Jakarta, Aktual.com – Kandidat Calon Presiden (Capres) Rizal Ramli mengakui jika niatnya maju sebagai Capres karena terinspirasi oleh dua pemimpin dunia. Tokoh pertama adalah Presiden Perancis, Emmanuel Macron.

Macron yang terpilih sebagai Presiden Perancis pada tahun lalu, disebut Rizal merupakan tokoh inspiratif yang membuatnya maju menjadi salah satu penantang Joko Widodo (Jokowi) dalam Pemilihan Presiden (Pilpres) tahun depan.

“Saya baru sadar saat pemilihan Presiden Perancis, (Emmanuel) Macron. Partai besar dan tokoh besar tidak disukai. Oleh karena itu apa yang dilakukan Marcon. Dia bikin partai, ada 200 ribu anggota di Facebook,” ujar RR di Jakarta Selatan, Senin (9/7).

RR menambahkan, Macron hanya memfasilitasi rakyat yang menginginkan perubahan. Lalu, ia pun mendaftara sebagai anggota parlemen setempat. Padahal, partainya berada di level bawah.

“Boleh ikut pemilu karena rakyat pribadi mau perubahaan. Habis itu lalu pemilihan anggota DPR. Ternyata partai guremnya Macron menang besar, jadi partai mayoritas. Itulah sistem presidensil,” terang pria yang pernah menjabat sejumlah posisi menteri itu.

Tokoh kedua adalah mantan Perdana Menteri Singapura, Lee Kuan Yew. RR pun mengungkapkan pertemuannya dengan PM Singapura Lee Kuan Yew sekitar empat tahun lalu.

Saat itu, Lee sempat menanyakan kepada RR terkait sistem pemilu di Indonesia. Apakah di Indoensia menerapkan presidensiil atau parlementer? Jawaban Lee pun sangat tak terduga dan mengejutkan RR.

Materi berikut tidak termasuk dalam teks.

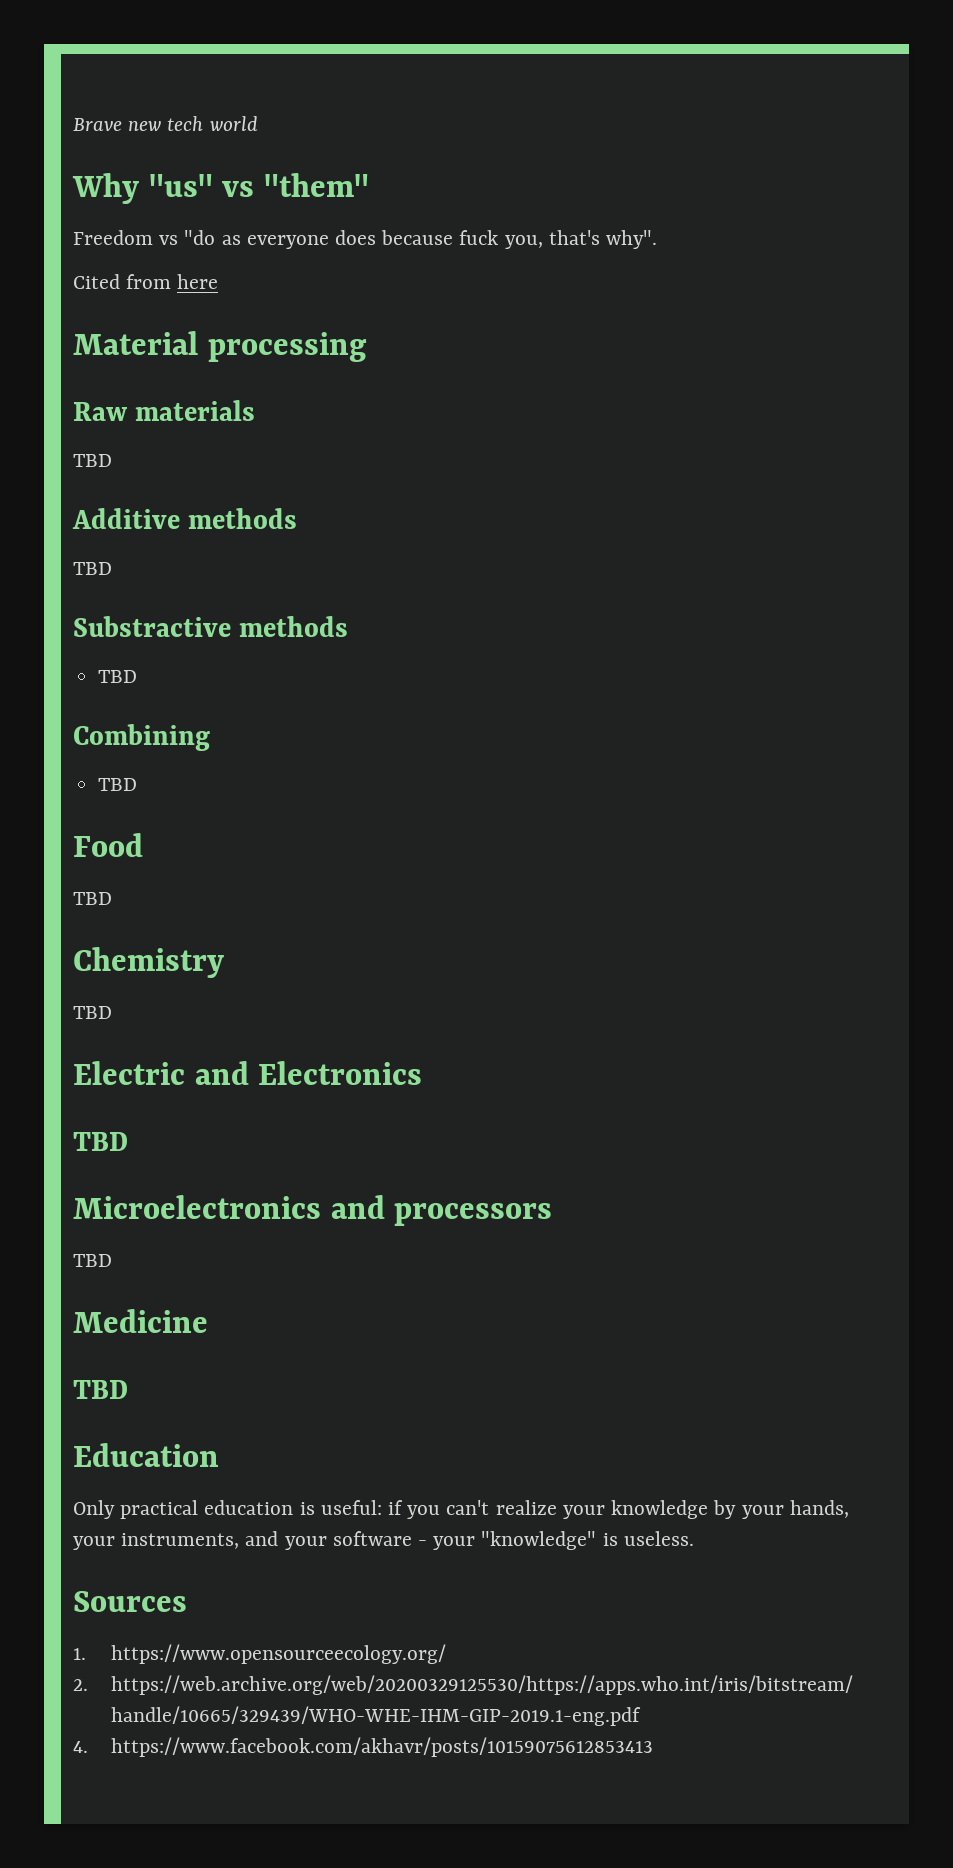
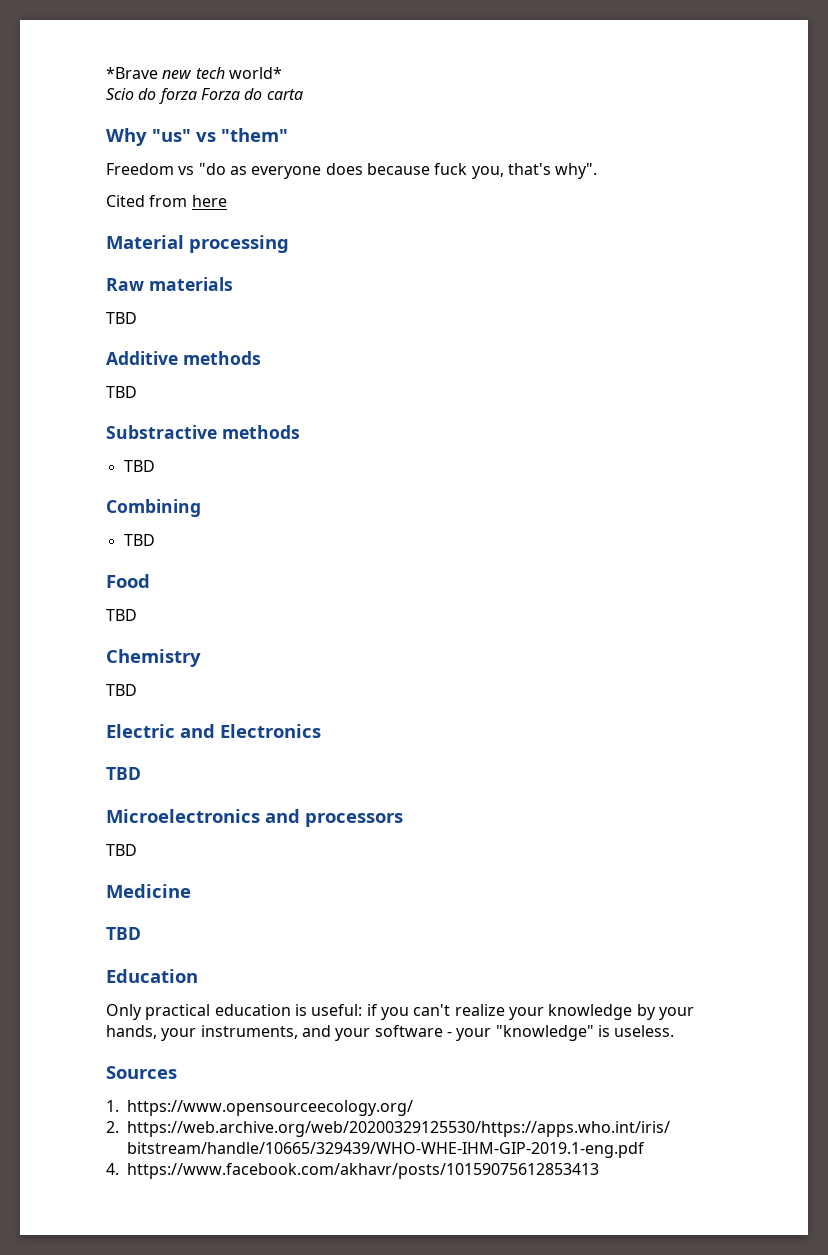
- Brave new tech world
+ *Brave new tech world*
+ Scio do forza Forza do carta

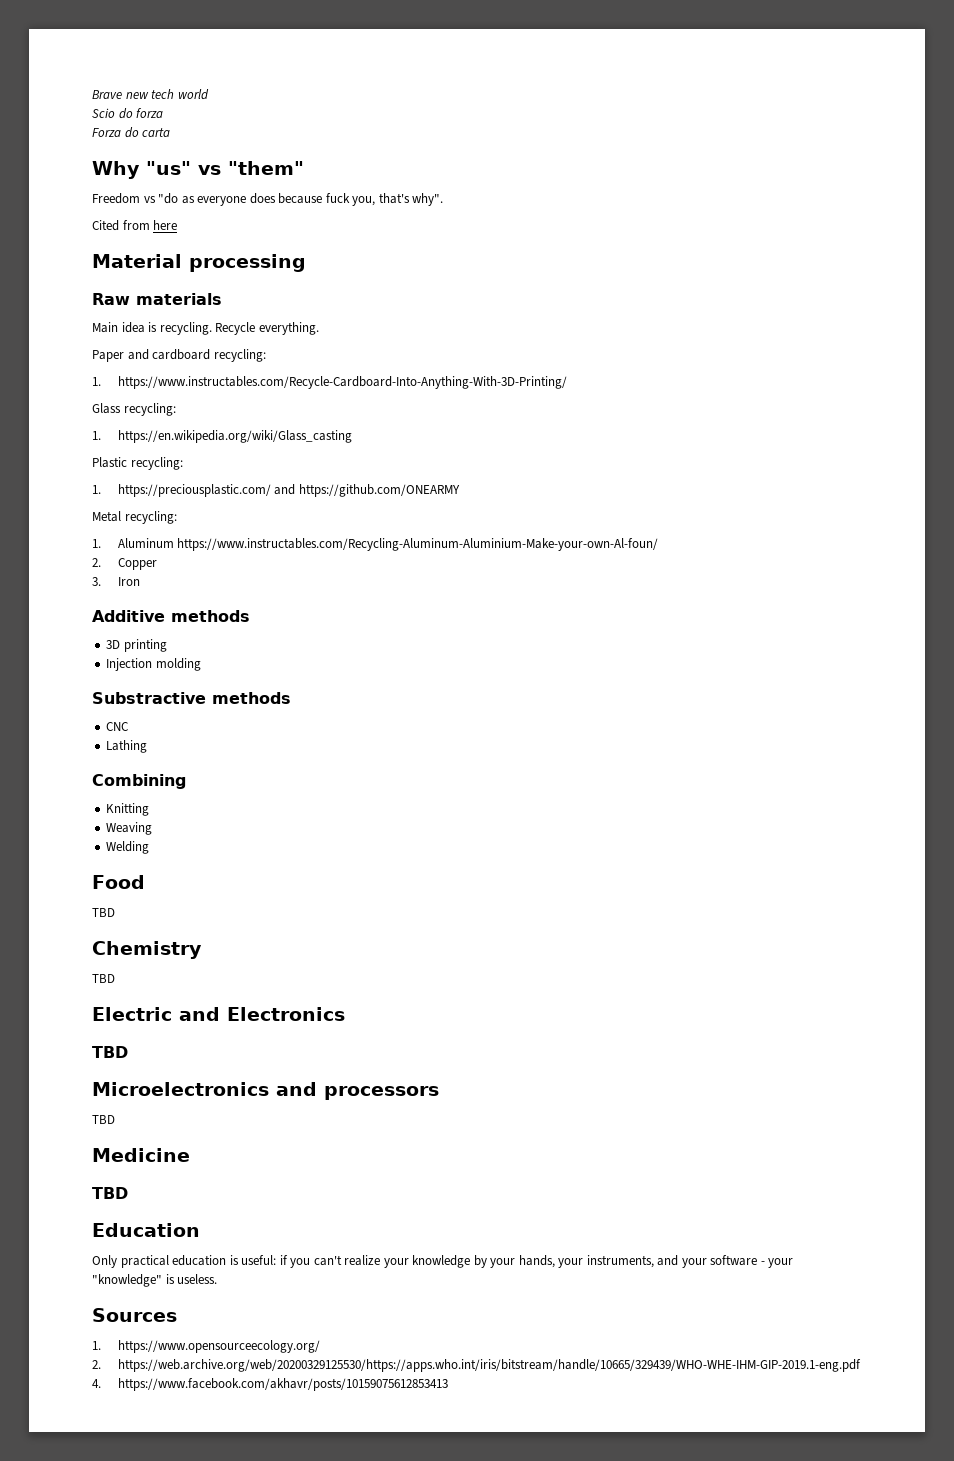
- *Brave new tech world*
+ Brave new tech world
- Scio do forza Forza do carta
+ Scio do forza
+ Forza do carta
  Raw materials
- TBD
+ Main idea is recycling. Recycle everything.
+ Paper and cardboard recycling:
+ 1. https://www.instructables.com/Recycle-Cardboard-Into-Anything-With-3D-Printing/
+ Glass recycling:
+ 1. https://en.wikipedia.org/wiki/Glass_casting
+ Plastic recycling:
+ 1. https://preciousplastic.com/ and https://github.com/ONEARMY
+ Metal recycling:
+ 1. Aluminum https://www.instructables.com/Recycling-Aluminum-Aluminium-Make-your-own-Al-foun/
+ 2. Copper
+ 3. Iron
  Additive methods
- TBD
+ 3D printing
+ Injection molding
  Substractive methods
- TBD
+ CNC
+ Lathing
  Combining
- TBD
+ Knitting
+ Weaving
+ Welding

“Kata dia (Lee), Indonesia tidak presidensil tapi parlementer. UU presidensil tapi parlementer. Kita (Indonesia) milih legislatif, lalu memilih Presiden,” kisah RR.

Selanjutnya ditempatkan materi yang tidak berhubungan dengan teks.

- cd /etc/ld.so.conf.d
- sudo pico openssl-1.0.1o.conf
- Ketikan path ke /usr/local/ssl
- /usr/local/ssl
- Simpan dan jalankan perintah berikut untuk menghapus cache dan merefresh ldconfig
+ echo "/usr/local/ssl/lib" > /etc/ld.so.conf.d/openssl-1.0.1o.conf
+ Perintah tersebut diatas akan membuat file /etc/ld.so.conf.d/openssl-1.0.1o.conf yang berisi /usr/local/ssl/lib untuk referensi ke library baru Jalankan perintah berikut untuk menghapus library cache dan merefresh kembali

Dengan demikian, RR mengatakan mayoritas parlemen tidak perlu dagang sapi. Artinya, Menteri yang tidak ada keahlian, tidak perlu mengeluarkan uang.

“Artinya pilih dulu presiden, tiga bulan kemudian parlementer. Barulah saya mengerti pertanyaannya Lee,” tandasnya.